• [Work order]
When you copy the records, keep every word exact and leave the pictures out.

• [Records to process]
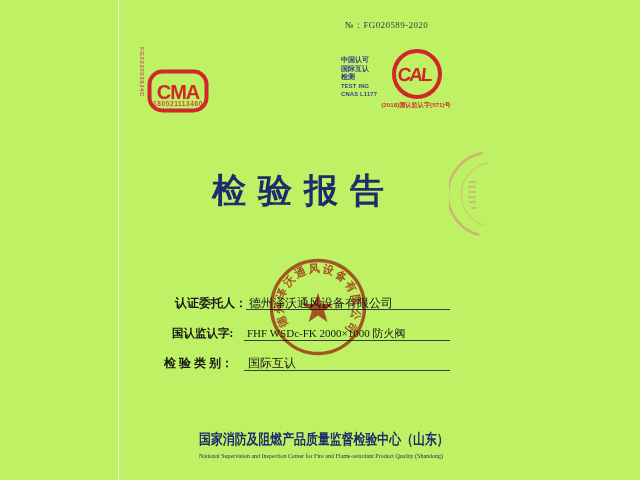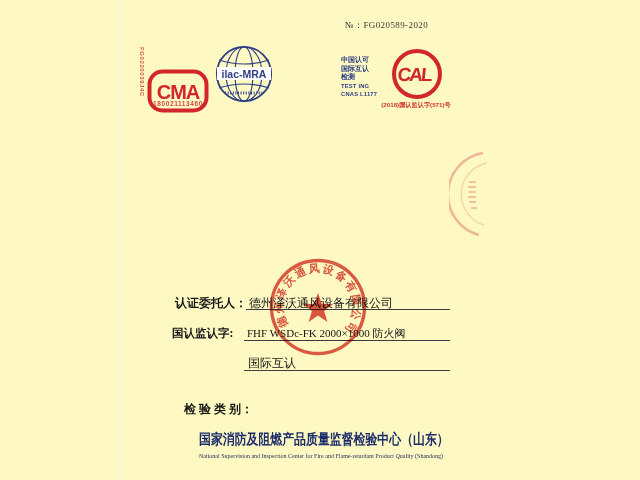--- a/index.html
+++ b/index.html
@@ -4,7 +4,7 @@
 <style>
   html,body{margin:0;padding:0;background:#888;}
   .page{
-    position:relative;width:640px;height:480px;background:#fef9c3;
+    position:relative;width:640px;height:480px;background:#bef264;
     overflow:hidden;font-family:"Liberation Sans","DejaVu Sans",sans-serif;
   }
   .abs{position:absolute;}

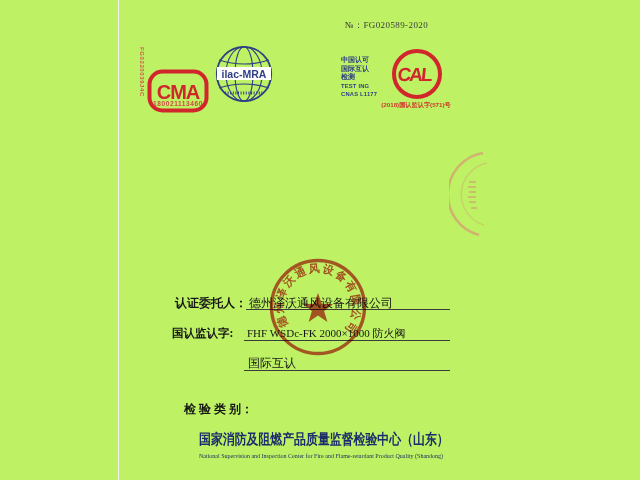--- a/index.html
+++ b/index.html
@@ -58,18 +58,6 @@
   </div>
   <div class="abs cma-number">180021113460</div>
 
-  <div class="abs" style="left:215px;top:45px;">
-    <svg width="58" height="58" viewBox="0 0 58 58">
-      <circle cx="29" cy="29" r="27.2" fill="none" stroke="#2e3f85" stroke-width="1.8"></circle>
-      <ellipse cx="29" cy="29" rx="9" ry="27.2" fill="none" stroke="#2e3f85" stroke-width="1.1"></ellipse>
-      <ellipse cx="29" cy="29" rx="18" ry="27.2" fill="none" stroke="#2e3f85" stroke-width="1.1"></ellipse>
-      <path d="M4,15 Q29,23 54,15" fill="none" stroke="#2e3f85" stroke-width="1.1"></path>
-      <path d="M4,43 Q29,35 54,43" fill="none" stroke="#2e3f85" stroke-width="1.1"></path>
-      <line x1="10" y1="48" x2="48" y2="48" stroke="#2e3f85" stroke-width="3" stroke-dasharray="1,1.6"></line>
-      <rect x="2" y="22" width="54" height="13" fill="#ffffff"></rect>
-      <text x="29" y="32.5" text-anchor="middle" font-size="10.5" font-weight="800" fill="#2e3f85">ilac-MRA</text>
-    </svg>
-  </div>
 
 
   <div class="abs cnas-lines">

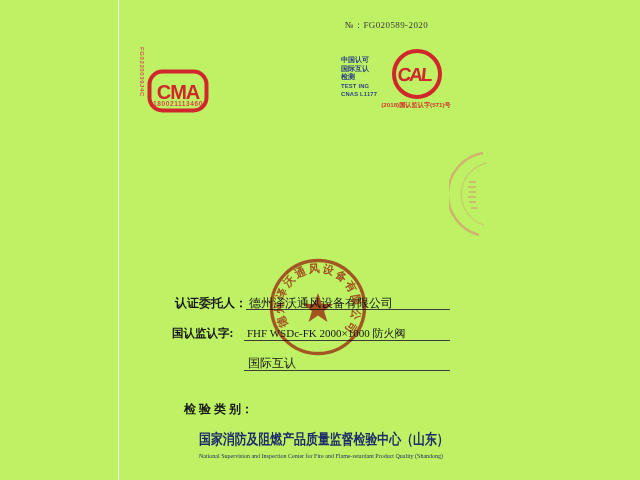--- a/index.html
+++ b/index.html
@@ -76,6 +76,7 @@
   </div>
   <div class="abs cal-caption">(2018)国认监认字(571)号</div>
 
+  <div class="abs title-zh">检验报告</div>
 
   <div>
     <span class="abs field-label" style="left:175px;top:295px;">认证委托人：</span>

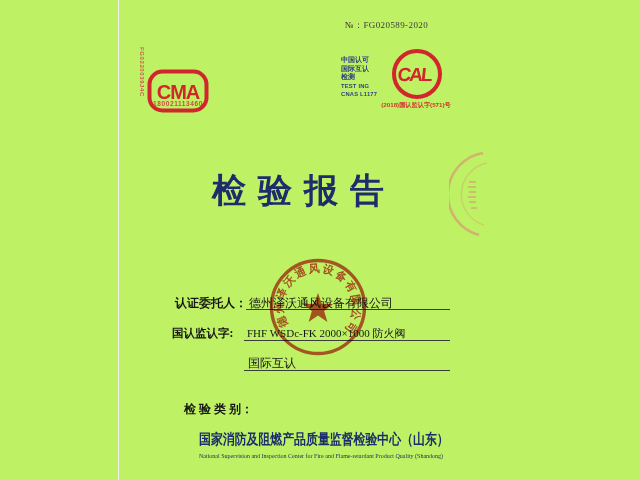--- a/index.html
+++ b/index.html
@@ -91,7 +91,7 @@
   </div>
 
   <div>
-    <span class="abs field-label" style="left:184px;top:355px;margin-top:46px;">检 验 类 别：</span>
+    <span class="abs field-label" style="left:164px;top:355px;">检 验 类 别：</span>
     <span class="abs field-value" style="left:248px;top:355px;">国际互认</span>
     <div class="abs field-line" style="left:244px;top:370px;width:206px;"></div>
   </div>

• [Final answer]
--- a/index.html
+++ b/index.html
@@ -4,7 +4,7 @@
 <style>
   html,body{margin:0;padding:0;background:#888;}
   .page{
-    position:relative;width:640px;height:480px;background:#fef9c3;
+    position:relative;width:640px;height:480px;background:#bef264;
     overflow:hidden;font-family:"Liberation Sans","DejaVu Sans",sans-serif;
   }
   .abs{position:absolute;}

--- a/index.html
+++ b/index.html
@@ -58,18 +58,6 @@
   </div>
   <div class="abs cma-number">180021113460</div>
 
-  <div class="abs" style="left:215px;top:45px;">
-    <svg width="58" height="58" viewBox="0 0 58 58">
-      <circle cx="29" cy="29" r="27.2" fill="none" stroke="#2e3f85" stroke-width="1.8"></circle>
-      <ellipse cx="29" cy="29" rx="9" ry="27.2" fill="none" stroke="#2e3f85" stroke-width="1.1"></ellipse>
-      <ellipse cx="29" cy="29" rx="18" ry="27.2" fill="none" stroke="#2e3f85" stroke-width="1.1"></ellipse>
-      <path d="M4,15 Q29,23 54,15" fill="none" stroke="#2e3f85" stroke-width="1.1"></path>
-      <path d="M4,43 Q29,35 54,43" fill="none" stroke="#2e3f85" stroke-width="1.1"></path>
-      <line x1="10" y1="48" x2="48" y2="48" stroke="#2e3f85" stroke-width="3" stroke-dasharray="1,1.6"></line>
-      <rect x="2" y="22" width="54" height="13" fill="#ffffff"></rect>
-      <text x="29" y="32.5" text-anchor="middle" font-size="10.5" font-weight="800" fill="#2e3f85">ilac-MRA</text>
-    </svg>
-  </div>
 
 
   <div class="abs cnas-lines">

--- a/index.html
+++ b/index.html
@@ -76,6 +76,7 @@
   </div>
   <div class="abs cal-caption">(2018)国认监认字(571)号</div>
 
+  <div class="abs title-zh">检验报告</div>
 
   <div>
     <span class="abs field-label" style="left:175px;top:295px;">认证委托人：</span>

--- a/index.html
+++ b/index.html
@@ -91,7 +91,7 @@
   </div>
 
   <div>
-    <span class="abs field-label" style="left:184px;top:355px;margin-top:46px;">检 验 类 别：</span>
+    <span class="abs field-label" style="left:164px;top:355px;">检 验 类 别：</span>
     <span class="abs field-value" style="left:248px;top:355px;">国际互认</span>
     <div class="abs field-line" style="left:244px;top:370px;width:206px;"></div>
   </div>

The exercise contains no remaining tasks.